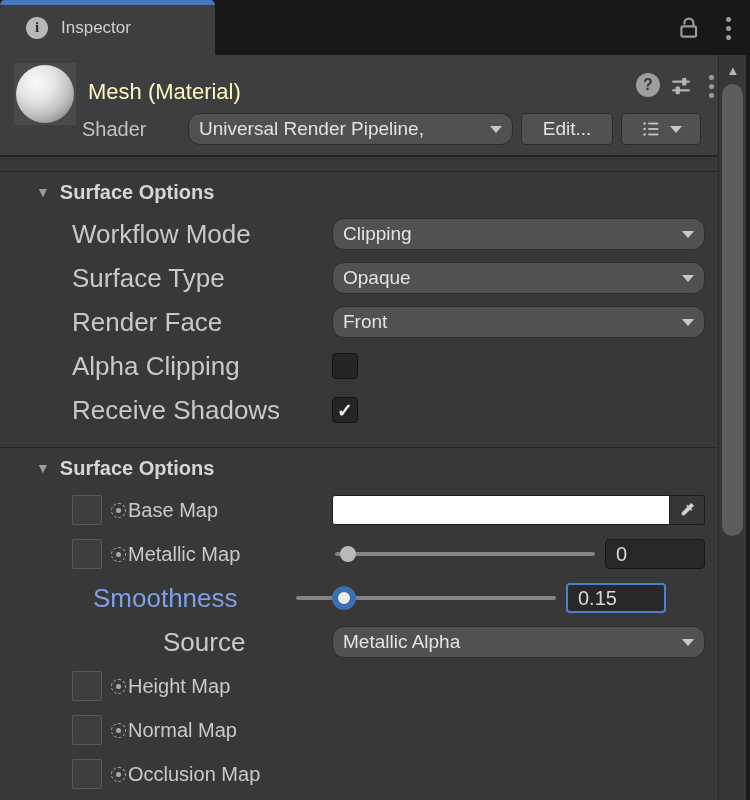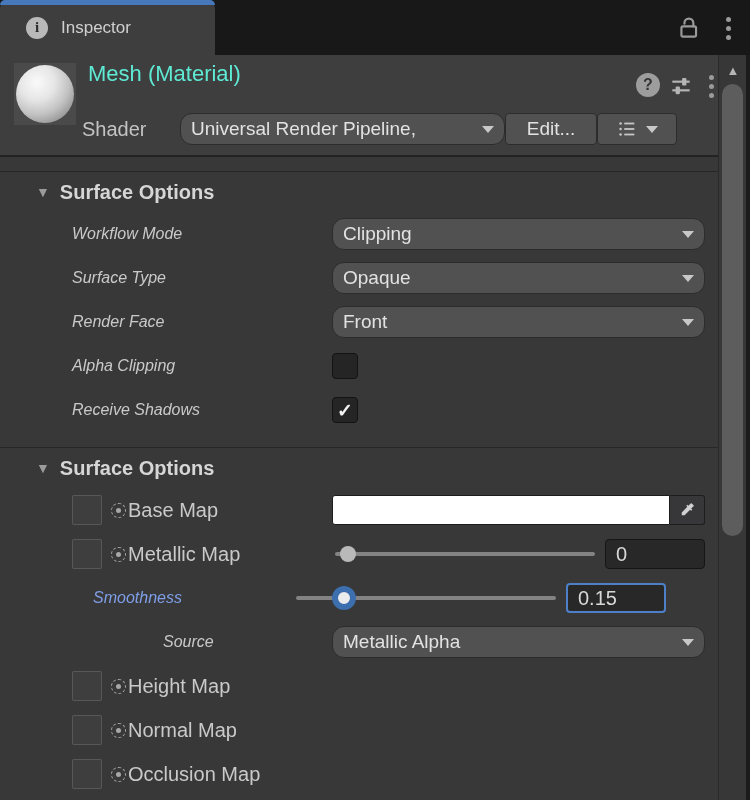--- a/index.html
+++ b/index.html
@@ -28,29 +28,29 @@
   .kebab { display:flex; flex-direction:column; gap:4px; align-items:center; }
   .kebab i { width:5px; height:5px; border-radius:50%; background:#9a9a9a; display:block; }
   .titlebar-kebab { position:absolute; right:17px; top:15px; padding:2px; }
 
   
   .header { position:absolute; top:55px; left:0; width:750px; height:102px;
     background:#3e3e3e; border-bottom:2px solid #232323; }
   .preview { position:absolute; left:14px; top:8px; width:62px; height:62px; background:#4a4a4a; }
   .preview .sphere { position:absolute; inset:2px; border-radius:50%;
     background: radial-gradient(circle at 36% 30%, #fafafa 0%, #e6e6e6 32%, #c3c3c3 58%, #8b8b8b 85%, #747474 100%); }
-  .m-title { position:absolute; left:88px; top:6px; font-size:22px; color:#5eead4; }
+  .m-title { position:absolute; left:88px; top:24px; font-size:22px; color:#fef9c3; }
   .help-circle { position:absolute; right:90px; top:18px; width:24px; height:24px; border-radius:50%;
     background:#9d9d9d; color:#353535; font-weight:bold; font-size:16px;
     display:flex; align-items:center; justify-content:center; }
   .presets-btn { position:absolute; right:56px; top:18px; width:26px; height:26px; }
   .header-kebab { position:absolute; right:34px; top:18px; padding:2px; }
   .header-kebab i { width:5px; height:5px; }
 
-  .shader-row { position:absolute; left:82px; top:58px; display:flex; align-items:center; gap:0;justify-content:center; }
+  .shader-row { position:absolute; left:82px; top:58px; display:flex; align-items:center; gap:8px;justify-content:center; }
   .shader-label { color:#c3c3c3; font-size:20px; width:98px; }
   .dropdown {
     height:32px; background:#515151; border:1px solid #2c2c2c; border-radius:12px;
     display:flex; align-items:center; padding:0 10px; color:#e2e2e2; font-size:19px;
     overflow:hidden; white-space:nowrap;
   }
   .dd-text { flex:1; overflow:hidden; white-space:nowrap; }
   .dd-arrow { width:0; height:0; border-left:6px solid transparent; border-right:6px solid transparent;
     border-top:7px solid #c8c8c8; margin-left:8px; flex:0 0 auto; }
   .shader-dd { width:325px; }
@@ -64,21 +64,21 @@
 
   
   .spacer { position:absolute; top:159px; left:0; width:750px; height:12px; background:#383838; }
   .section1 { position:absolute; top:171px; left:0; width:750px; border-top:1px solid #272727; }
   .section2 { position:absolute; top:447px; left:0; width:750px; border-top:1px solid #272727; }
   .sec-header { height:40px; display:flex; align-items:center; padding-left:36px; gap:10px; }
   .foldout { color:#9b9b9b; font-size:14px; }
   .sec-title { color:#d6d6d6; font-size:20px; font-weight:bold; }
 
   .row { height:44px; display:flex; align-items:center; padding-left:72px; }
-  .label { width:260px; color:#c9c9c9; font-size:16px; flex:0 0 auto;font-style:italic; }
+  .label { width:260px; color:#c9c9c9; font-size:26px; flex:0 0 auto; }
   .control { width:373px; flex:0 0 auto; display:flex; align-items:center; }
   .control .dropdown { width:373px; }
 
   .checkbox {
     width:26px; height:26px; background:#252525; border:1px solid #131313; border-radius:4px;
     display:flex; align-items:center; justify-content:center;
     color:#f2f2f2; font-size:19px; font-weight:bold;
   }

===============

#### [Problem to solve]
Only a number is wanted here: the count of lines in the data that include the word "items".

#### [Expected output]
9